Les plaidoiries de maîtres Payen, Lemaire et Isorni tentent de donner du maréchal l’idée d’un protecteur des prisonniers et des Français, mais, de nouveau, leur discours est bien faible face à la réalité des morts, victimes des rafles antisémites ou de la répression de la Milice.
A ces paroles entendues dans un profond silence, les avocats vont répondre en s’élevant eux aussi à une semblable hauteur de ton. Le bâtonnier Payen, parle de son « immense tristesse » : comment la « doulce France » peut-elle songer à condamner à mort un vieillard de quatre-vingt-dix ans, « le plus glorieux de ses fils… » ?
« Je vous assure, presque les larmes aux yeux, quelle tristesse, vraiment quelle tristesse, quand je pense aux échos de ce procès qui, dans le monde entier, vont retentir, quelle tristesse ! quelle honte ! Balayons toute cette boue, n’est-ce pas… »
Il reprend, dans sa plaidoirie, les arguments allégués dès le début des audiences : instruction mal faite, témoignages insuffisants… Beaucoup de personnalités venues à la barre ont plaidé leur propre procès plutôt que celui de l’accusé. Et il termine son discours en démontrant que l’armistice de juin 40 était nécessaire.
Maître Lemaire, dans sa plaidoirie, revient aussi sur certains incidents du procès : il prend à parti Mornet, à qui il rappelle sa participation au cabinet d’un ministre de Pétain, Ybarnegaray. Il réfute d’autres témoins, tels que Reynaud, Edouard Herriot.
Maître Isorni qui intervient en dernier, donne aussi parfois l’impression, pour défendre son client, de se muer en accusateur contre certains de ses ministres. Il traite de la politique intérieure de Pétain et montre combien celle-ci fut plus bienfaisante que la fourberie de Laval ou l’égoïsme de Darlan.
Magistrats de la Haute Cour, écoutez-moi, entendez mon appel. Vous n’êtes que des juges; vous ne jugez qu’un homme. Mais vous portez dans vos mains le destin de la France.
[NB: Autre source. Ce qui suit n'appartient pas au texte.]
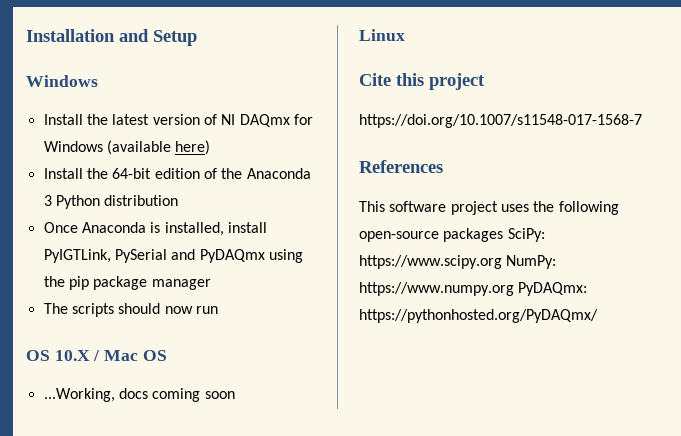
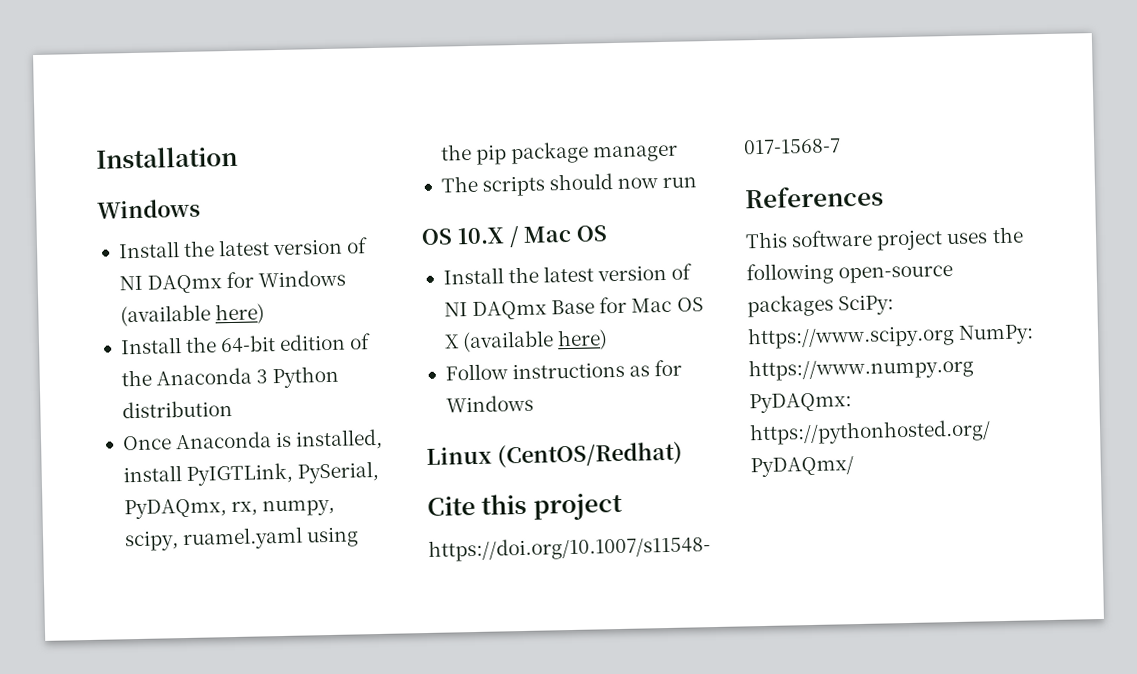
[119,29,197,46] and Setup -> (238, 157) none
[114,249,265,263] PySerial and PyDAQmx -> [297,460,380,484] [123,498,336,520] [123,526,304,552] PySerial, PyDAQmx, rx, numpy, scipy, ruamel.yaml
[43,388,235,402] ...Working, docs coming soon -> [442,263,693,285] [443,296,704,320] [443,329,609,353] [444,359,683,381] [445,394,534,413] Install the latest version of NI DAQmx Base for Mac OS X (available here) // Follow instructions as for Windows
(405, 35) none -> [496,441,683,469] (CentOS/Redhat)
Pour la première fois est passé dans le prétoire un souffle d’émotion et les dernières phrases d’Isorni font rouler des larmes sur le visage de certains assistants. A la suspension d’audience, le farouche procureur général Mornet se rue sur Jacques Isorni, l’étreint chaleureusement et laisse échapper cet énorme aveu ou ce remords de conscience :
Ah! vous avez tellement dit tout ce que je pensais!
L’accusé, lui, a été fortement rémué par la péroraison d’Isorni. Quand, pendant la suspension d’audience, le jeune avocat fait visite à l’accusé dans sa chambre, Pétain, sans lui dire un mot, l’embrasse longuement. Annie Pétain confie à Isorni :
Je ne l’ai jamais vu aussi bouleversé…
Il vous considère comme un fils.
Après une conclusion du bâtonnier Payen, affirmant, avec des textes, le patriotisme de Pétain, le Maréchal prend la parole pour une ultime déclaration :
« Au cours de ce procès j’ai gardé volontairement le silence après avoir expliqué au peuple français les raisons de mon attitude.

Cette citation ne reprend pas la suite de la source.